In February 2001, Peck assigned Holland to the Winterset subdivision, where he worked until June 2001. Holland alleges that Peck transferred him to Winterset because of his race. He further claims that Washington Homes raised the sales prices of the homes in Winterset by $40,000 around the time of his transfer, thereby making it difficult for him to sell the homes. Finally, he alleges that during this time period, Carla Temple, a white female sales manager, was given certain benefits that were denied to him.

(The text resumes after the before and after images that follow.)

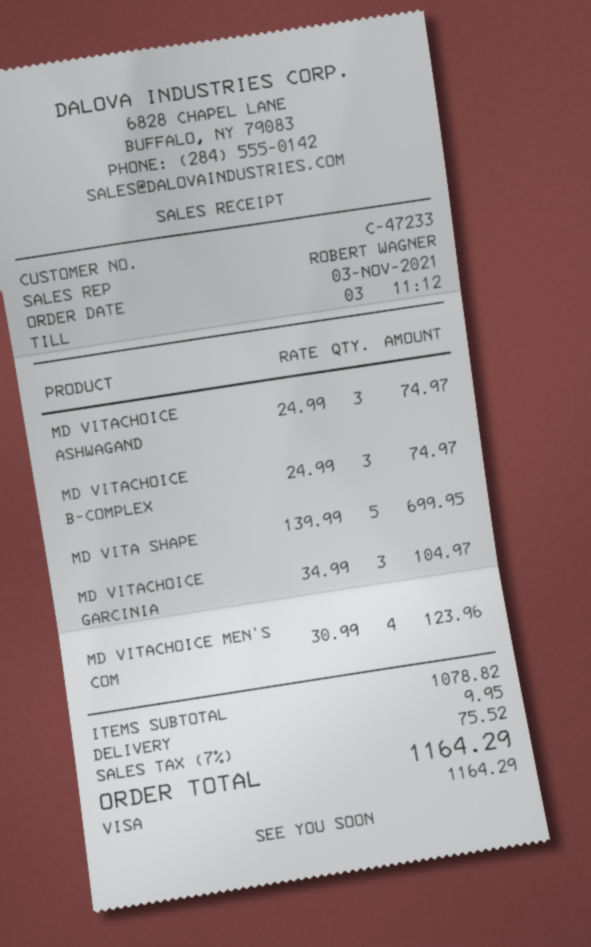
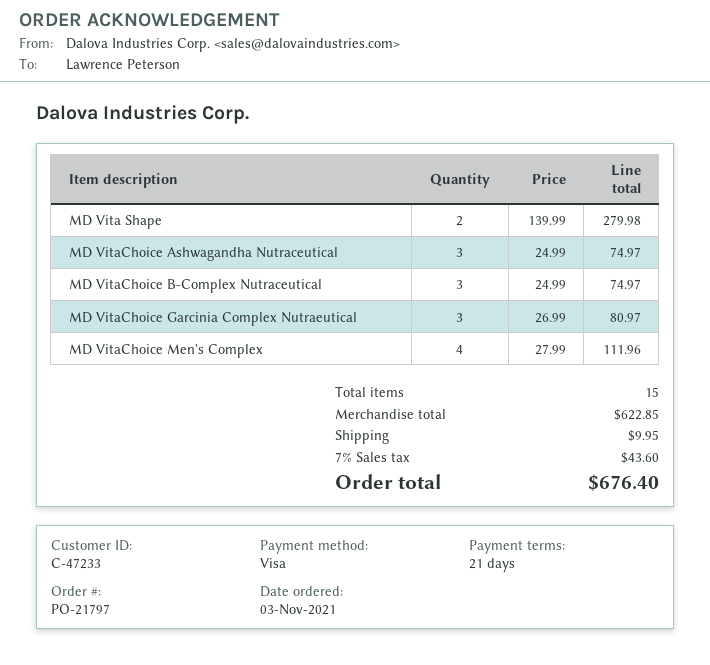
MD VITA SHAPE: 5 x 139.99 = 699.95 -> 2 x 139.99 = 279.98
MD VITACHOICE GARCINIA: 3 x 34.99 = 104.97 -> 3 x 26.99 = 80.97
MD VITACHOICE MEN'S COM: 4 x 30.99 = 123.96 -> 4 x 27.99 = 111.96
subtotal: 1078.82 -> 622.85
tax: 7% = 75.52 -> 7% = 43.60
total: 1164.29 -> 676.40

In July 2001, Holland was reassigned to the Arbor West subdivision, where he worked for a couple of months. Holland claims that his assignment to Arbor West was discriminatory because Cliff Martin, a white male sales manager, was allowed to continue selling homes at Arbor West for a week after Martin was reassigned elsewhere.

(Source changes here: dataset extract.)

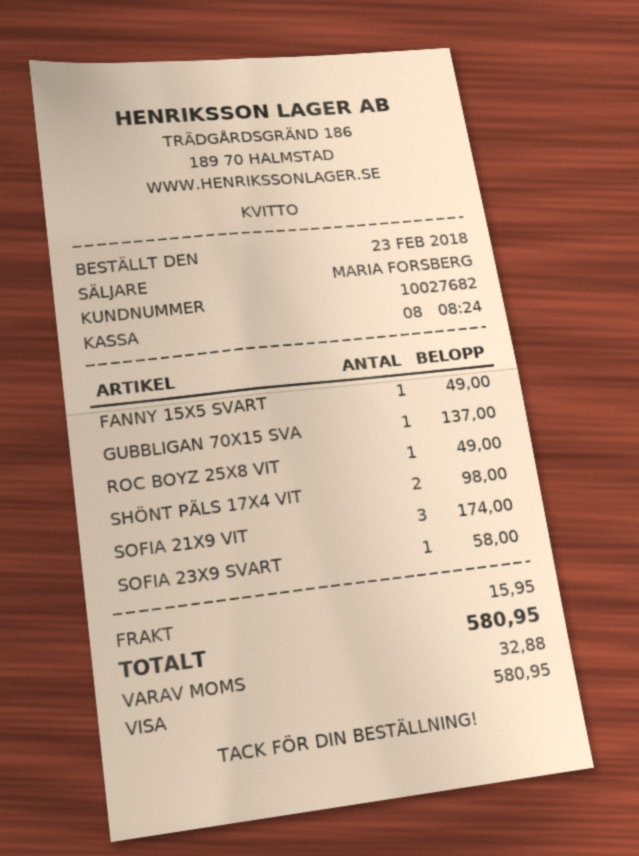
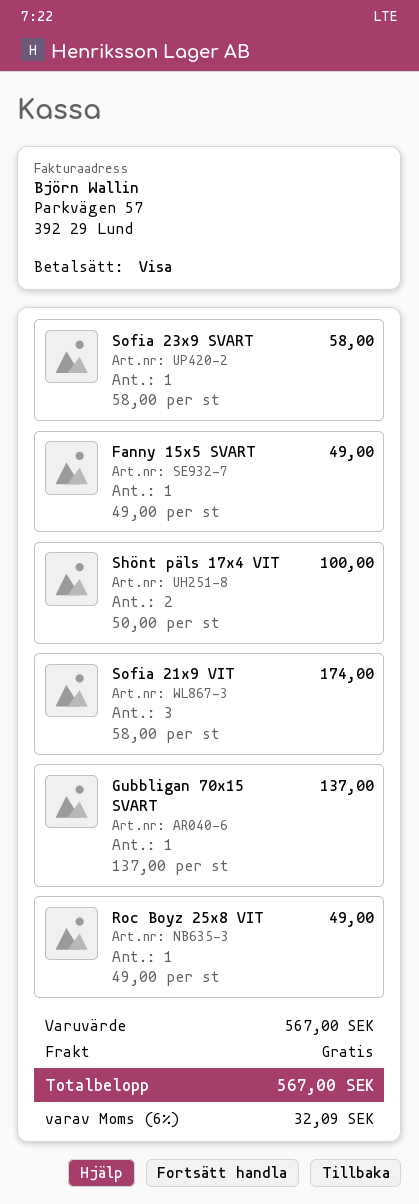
SHÖNT PÄLS 17X4 VIT: 2 for 98.00 -> 2 for 100.00
shipping: 15.95 -> 0.00
tax: 32.88 -> 32.09
total: 580.95 -> 567.00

In September 2001, Peck assigned Holland to the Kingsview subdivision, which he felt was unfair because it required him to increase his transportation expenses. He also claimed that there were only nine homes to sell in Kingsview and that he was denied the opportunity to participate in a company promotion during this period.
In January 2002, Holland was reassigned to the Robinswood subdivision. He claims that this assignment also was discriminatory because Peck had tried to give the assignment to a white sales manager, but that sales manager turned it down. Nevertheless, he admitted that the assignment was “a big money maker and ... fast money.” (J.A. at 228.)1 Holland says that during this period, Peck refused to sign him up for a National Association of Home Builders class. Moreover, on one occasion in March 2003, Hugo DeCesaris, the president of Washington Homes, asked Holland to make a pot of coffee. Holland claims that this request was discriminatory based on his race.

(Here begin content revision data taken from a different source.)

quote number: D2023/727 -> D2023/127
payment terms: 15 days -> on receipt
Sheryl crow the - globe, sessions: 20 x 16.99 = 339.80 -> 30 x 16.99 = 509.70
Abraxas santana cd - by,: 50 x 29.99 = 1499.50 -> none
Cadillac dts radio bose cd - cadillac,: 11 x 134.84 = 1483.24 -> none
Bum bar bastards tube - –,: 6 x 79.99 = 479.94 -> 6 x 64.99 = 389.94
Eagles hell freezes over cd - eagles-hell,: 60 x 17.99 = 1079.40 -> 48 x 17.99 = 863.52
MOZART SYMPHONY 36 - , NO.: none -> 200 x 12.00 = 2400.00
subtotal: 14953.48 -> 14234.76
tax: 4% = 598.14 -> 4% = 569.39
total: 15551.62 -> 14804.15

In September 2003, Peck informed Holland that his next assignment would be Hamlin Park. When Holland told her that Hamlin Park was a blighted community and a bad assignment, Peck assured him that Hamlin Park was ready to be sold and that good money would be made there. When Holland viewed Hamlin Park, it was, in his opinion, not ready to be sold. Around the same time, Peck assigned Maceo to the allegedly more desirable community of Winshire Estates.
On September 1, 2003, Holland went to see Edward Kaplan, Washington Homes’ human resources vice president. Holland indicated that Peck might be discriminating against him. Kaplan told Holland to express his concerns to human resources manager Gretchen Leftrict. The human resources staff attempted to investigate the matter and resolve the conflict between Peck and Holland.
*212On September 16, 2003, Holland addressed his concerns over the Hamlin Park assignment to DeCesaris. Holland stated that DeCesaris told him that Holland would have success there because Holland knew “those people” and had “sold that kind of community before.” (J.A. at 265.) Holland believed that even though he was enjoying his most successful year at Washington Homes, this new assignment was part of a company design to remove blacks from its workforce.
In late October 2003, Holland discussed his distaste of Peck with Maura Arndt, a new vice president. Thereafter, Arndt expressed concerns that Holland might physically hurt Peck. According to Arndt, Holland said, among other inflammatory things, that Peck “was a crazy bitch” and that he was “gonna show her!” (J.A. at 69.) Although Holland denies these allegations, Arndt claimed that she was so frightened of Holland and what he might do to Peck that she went to Leftrict and stated that she did not want Holland working for her because she was afraid of him. She also went to Peek and warned her to be careful. Upon reporting these allegations to management, Leftrict was instructed to immediately begin an investigation.
During the investigation, Arndt verified her story, and the allegations against Holland were corroborated by Peck’s assistant, Brenda West. Leftrict also learned that Peck had previously sent Holland to anger management class and that Holland had expressed his hatred for Peck to others.
On October 30, 2003, DeCesaris met with Peck and Leftrict to review Holland’s complaints about his assignment to Hamlin Park. At this meeting, DeCesaris learned about Holland’s physical threats toward Peck and determined that Washington Homes “cannot keep this guy around here if he is making these kinds of threats.” (J.A. at 59-60.) After DeCesaris expressed his view that Holland must be terminated immediately, Leftrict explained that she was scheduled to meet with Holland later that day, and she would notify him of his termination at that time. Shortly thereafter, Holland met Leftrict in her office to get a copy of his personnel file. At that time, Leftrict told Holland that Peck had filed a formal charge against him and that he was being terminated immediately. Holland denied threatening Peck and claimed that his termination was retaliation.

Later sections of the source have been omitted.